I fell in love with a cockatoo who I worked with for a day.  Our boss was away and so my co-worker brought in his pet to work.  Now, if I was at school with Mary and she'd brought her lamb, I'd be the kid vomiting from overexcitement, laughing and playing like a mad thing, to see a lamb at school.  It just breaks up the monotony, right?   An adult bringing in their cockatoo to work while the boss was away was altogether too delightful for even my shite memory to forget.  I commandeered Ollie for as much time as I possibly could that day.  I sat, working on a typesetting machine that seems now like it's something out of the 1890's even though it was 1987, while Ollie nibbled occasionally upon my ear.

It was a good day.

And so because cockatoos are so cool, I was a little curious about why my partner was so antagonistic towards them.  What's there to hate, right?

Well, this, for example, done entirely at the hand - or beak, rather - of those gorgeous cockies.


I think cockatoos chew up stuff for pleasure, along with other practical reasons like beak-sharpening and cleaning purposes.

Wouldn't it be nice if cockatoos could be trained to mess only with wood that's not attached to your house.  Like the masses of trees surrounding it, for instance.  If I could become the cockatoo whisperer, I'd be in great demand amongst Australian house owners.  Or if I could build a beaking post that cockatoos were insanely attracted to, that was painted in an environmentally friendly cockatoolian version of catnip, I'm pretty sure there'd be a market for that, too.

Nature is amazing in its resourcefulness and reuse and upcycling.  Animals (including people, before Bunnings existed) use what's there in creative ways.  And that's why one bird's pleasurable destruction has become (at least temporarily) another mammal's home.  Take a squiz, a little closer.



See that greyish-lookin' thing?  That's a bit of a possum. 

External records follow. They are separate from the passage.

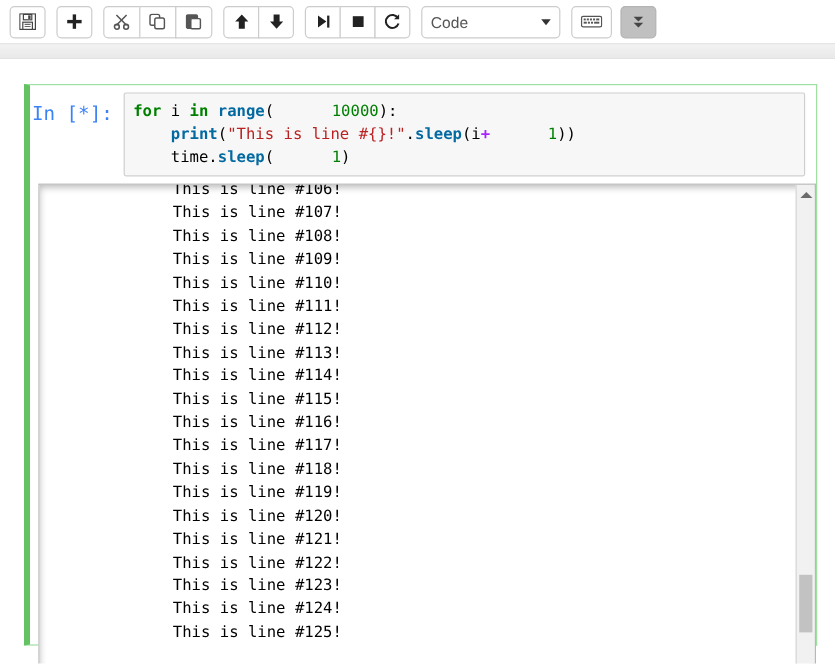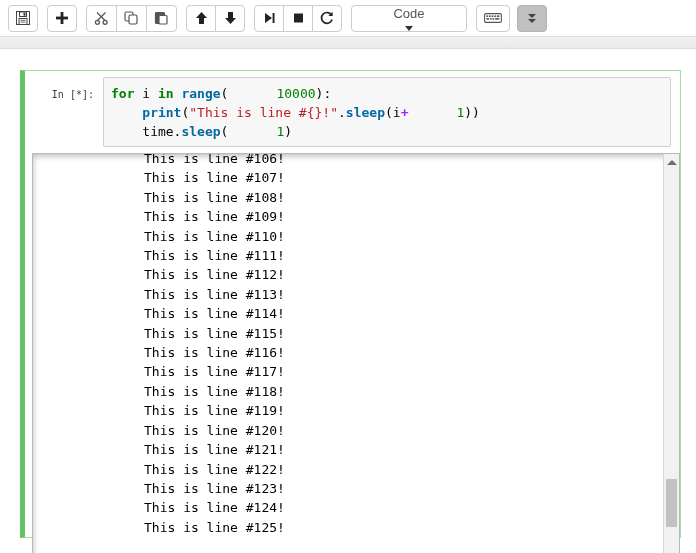--- a/index.html
+++ b/index.html
@@ -88,7 +88,6 @@
     margin-right: 9px;
     cursor: pointer;
     position: relative;
-    flex-direction: column;
   }
   #celltype-select .sel-value {
     color: #555555;

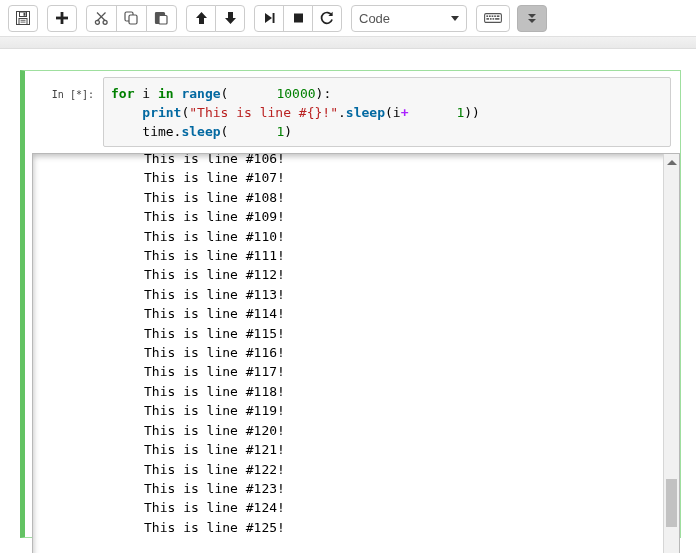--- a/index.html
+++ b/index.html
@@ -154,8 +154,8 @@
     padding-right: 9px;
     box-sizing: border-box;
     font-family: "DejaVu Sans Mono", monospace;
-    font-size: 10px;
-    color: #404040;
+    font-size: 16px;
+    color: #3b82f6;
     line-height: 19px;
     padding-top: 8px;
     white-space: nowrap;

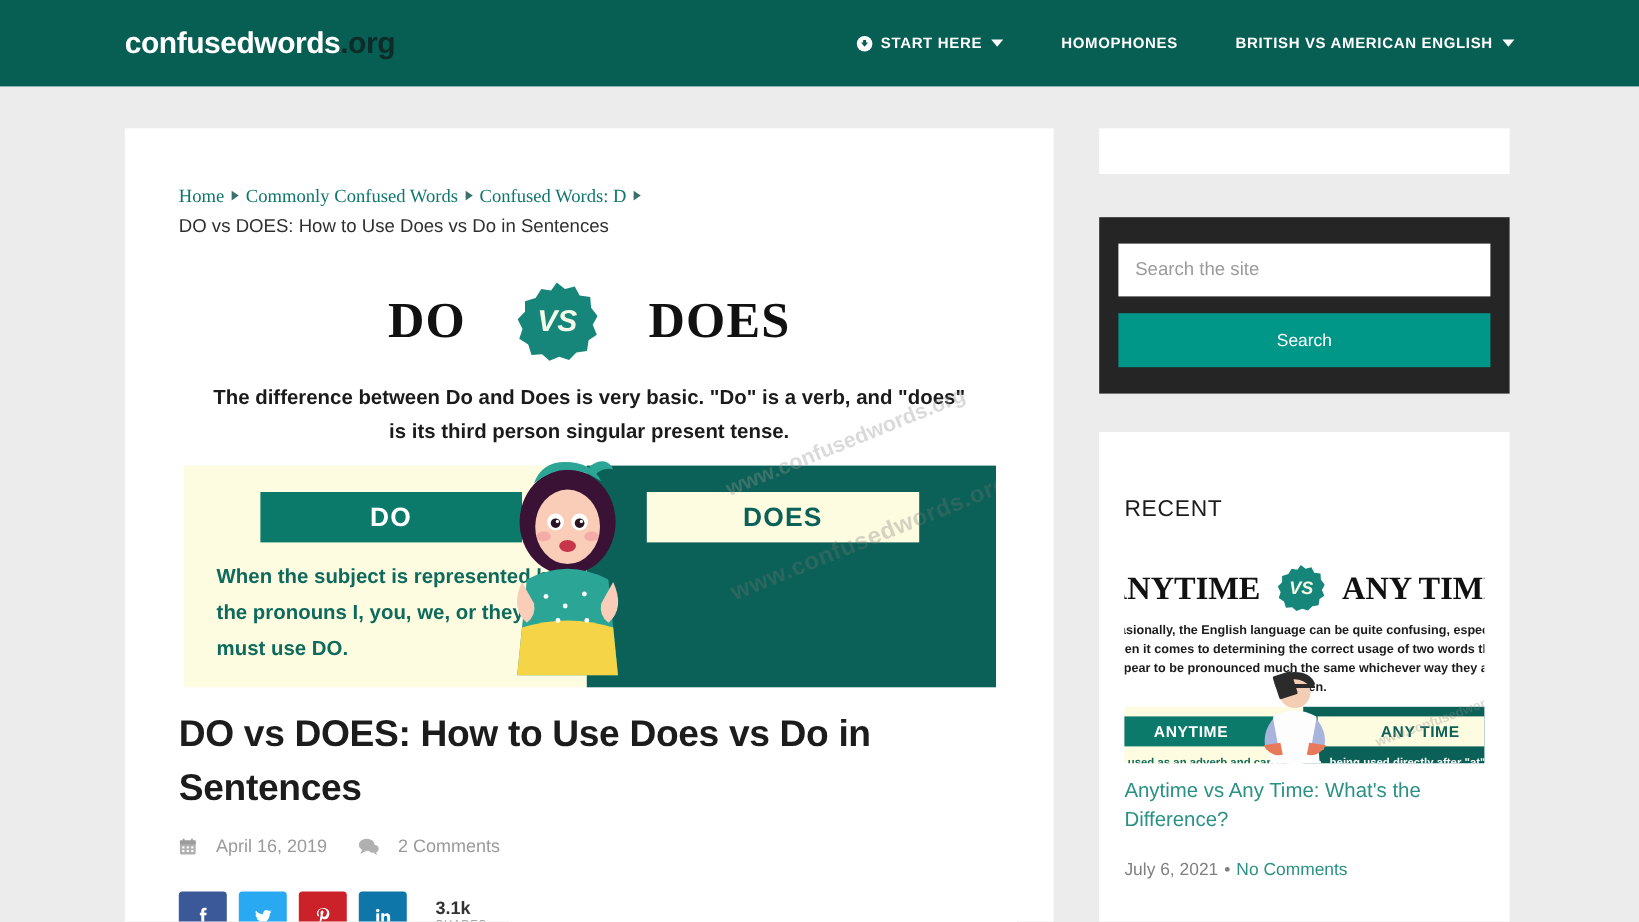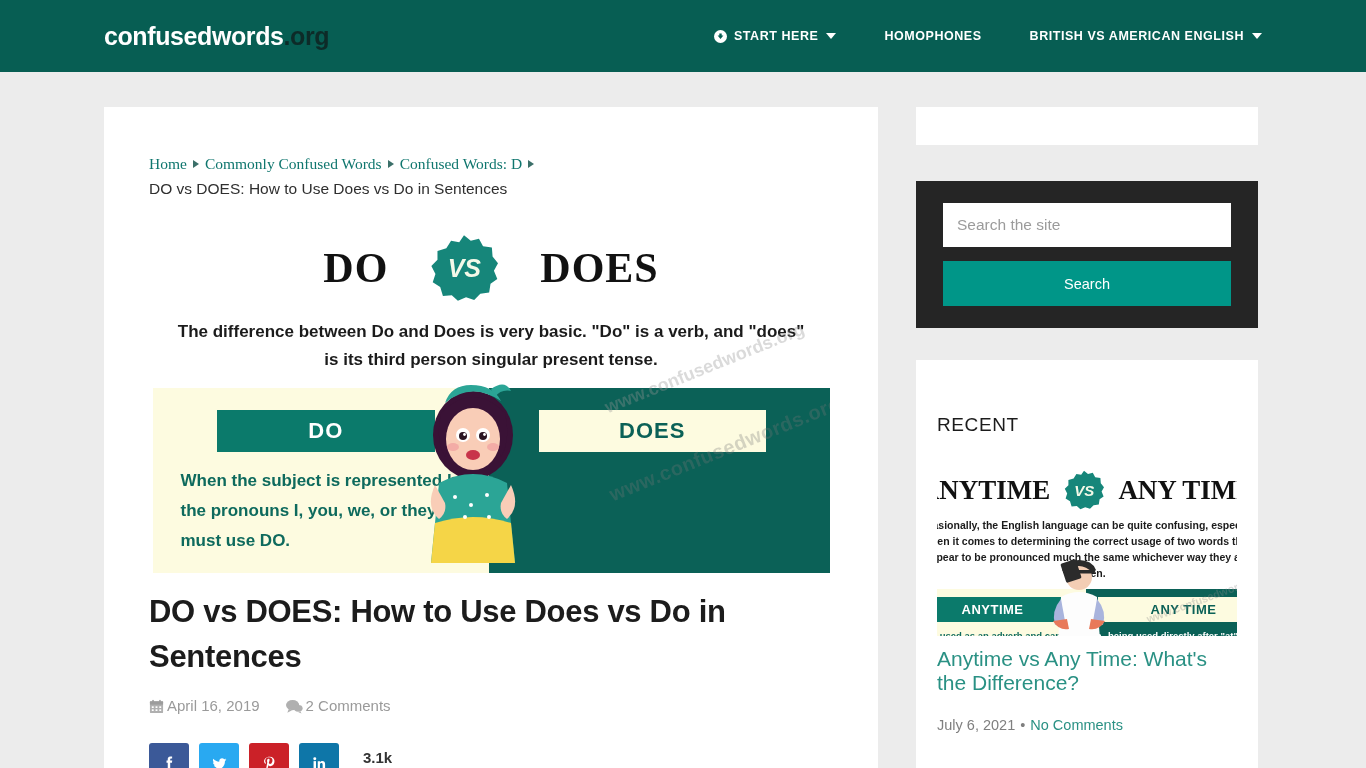--- a/index.html
+++ b/index.html
@@ -299,7 +299,7 @@
 
   .widget-search {
     background: #252525;
-    padding: 22px 27px;
+    padding: 22px 16px;
     margin-bottom: 32px;
   }
   .search-input {

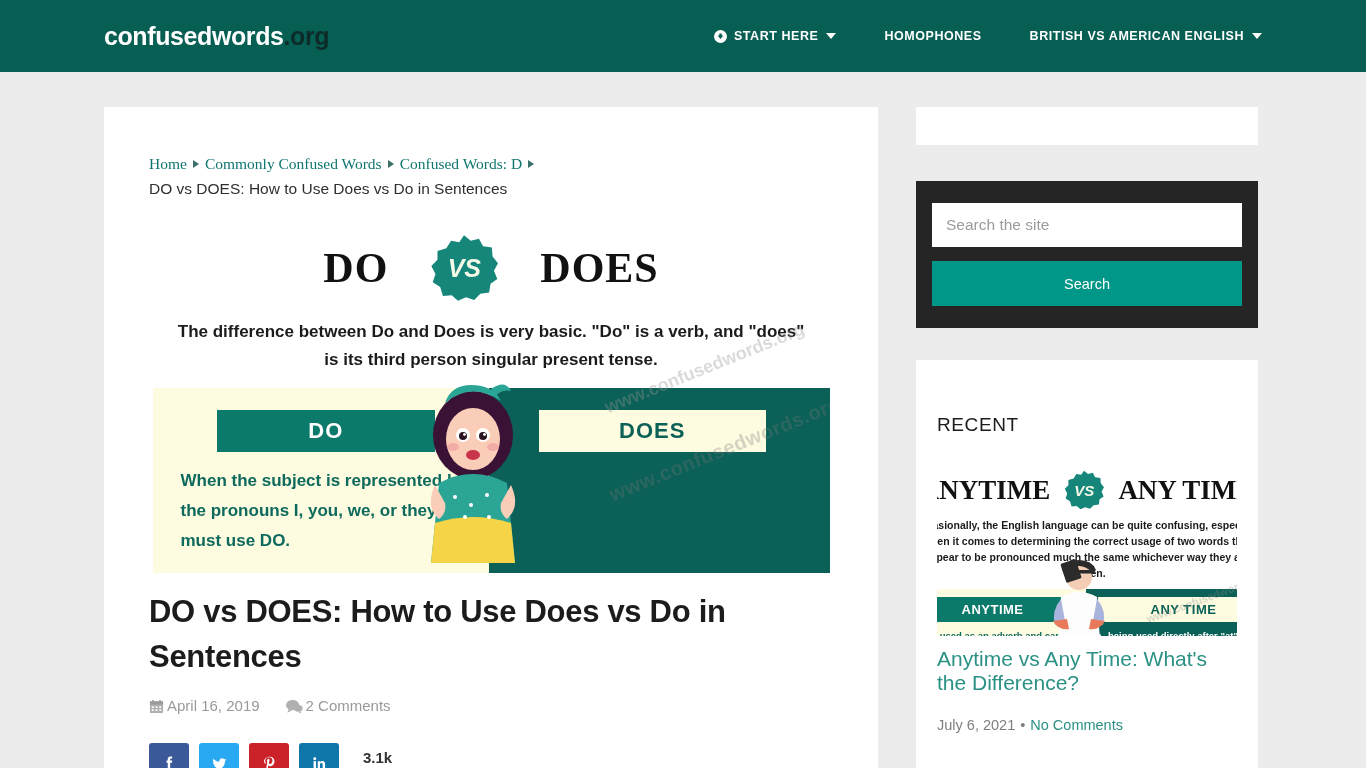--- a/index.html
+++ b/index.html
@@ -436,7 +436,7 @@
 
   .recent-title {
     display: block;
-    font-size: 21px;
+    font-size: 17px;
     line-height: 24px;
     color: #2a9184;
     text-decoration: none;

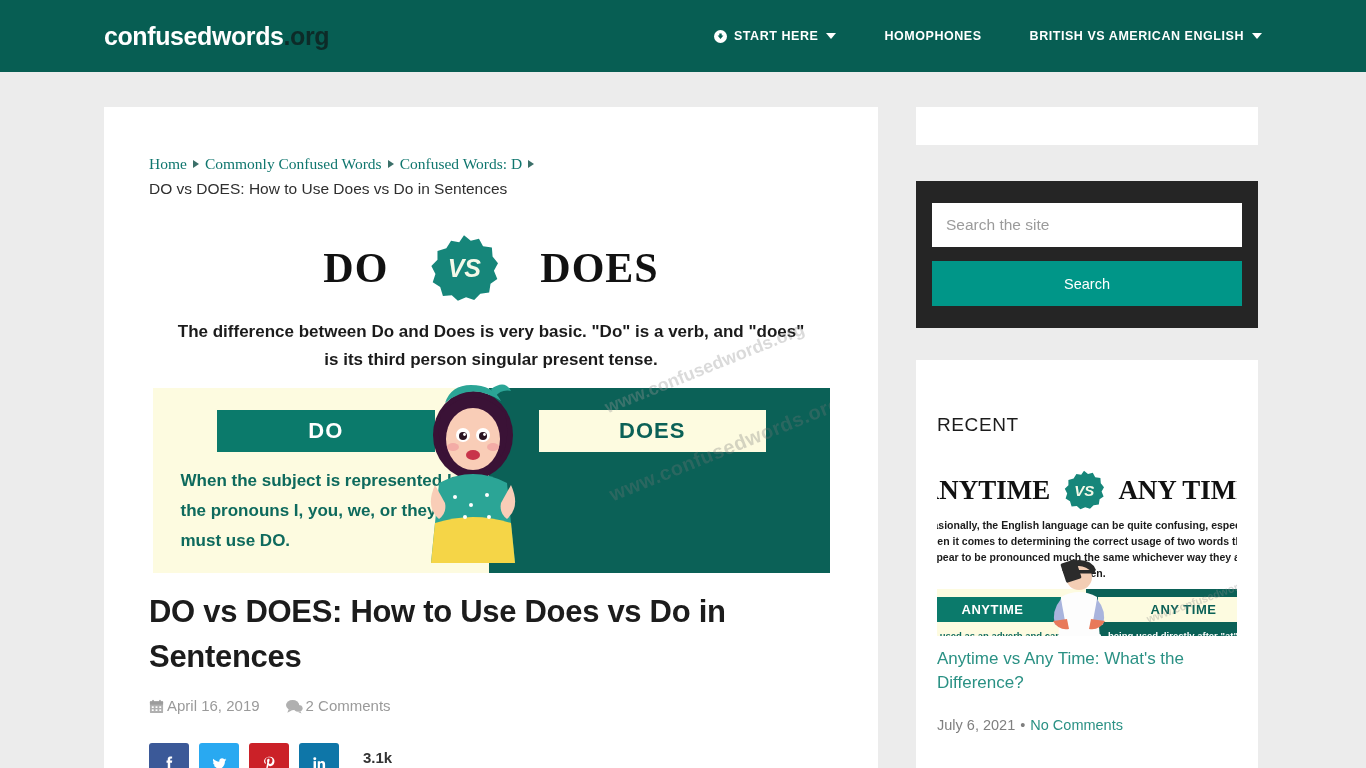--- a/index.html
+++ b/index.html
@@ -249,8 +249,8 @@
   }
   .meta-item {
     display: flex;
-    align-items: flex-end;
-    gap: 3px;
+    align-items: center;
+    gap: 16px;
     cursor: pointer;
   }
   .meta-item.static { cursor: default; }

Perhaps there aren't enough hollowed-out bits of logs to go around, and the last possum in for the night is stuck with the crappy digs, like a shitty, cheap motel with poo stains on the carpet.  This is not the biggest of spaces - I've felt inside.  That possum sleeping in there would be squashed.  And it was hot last night.  It sure can't be all that comfortable rammed in there with fur on top.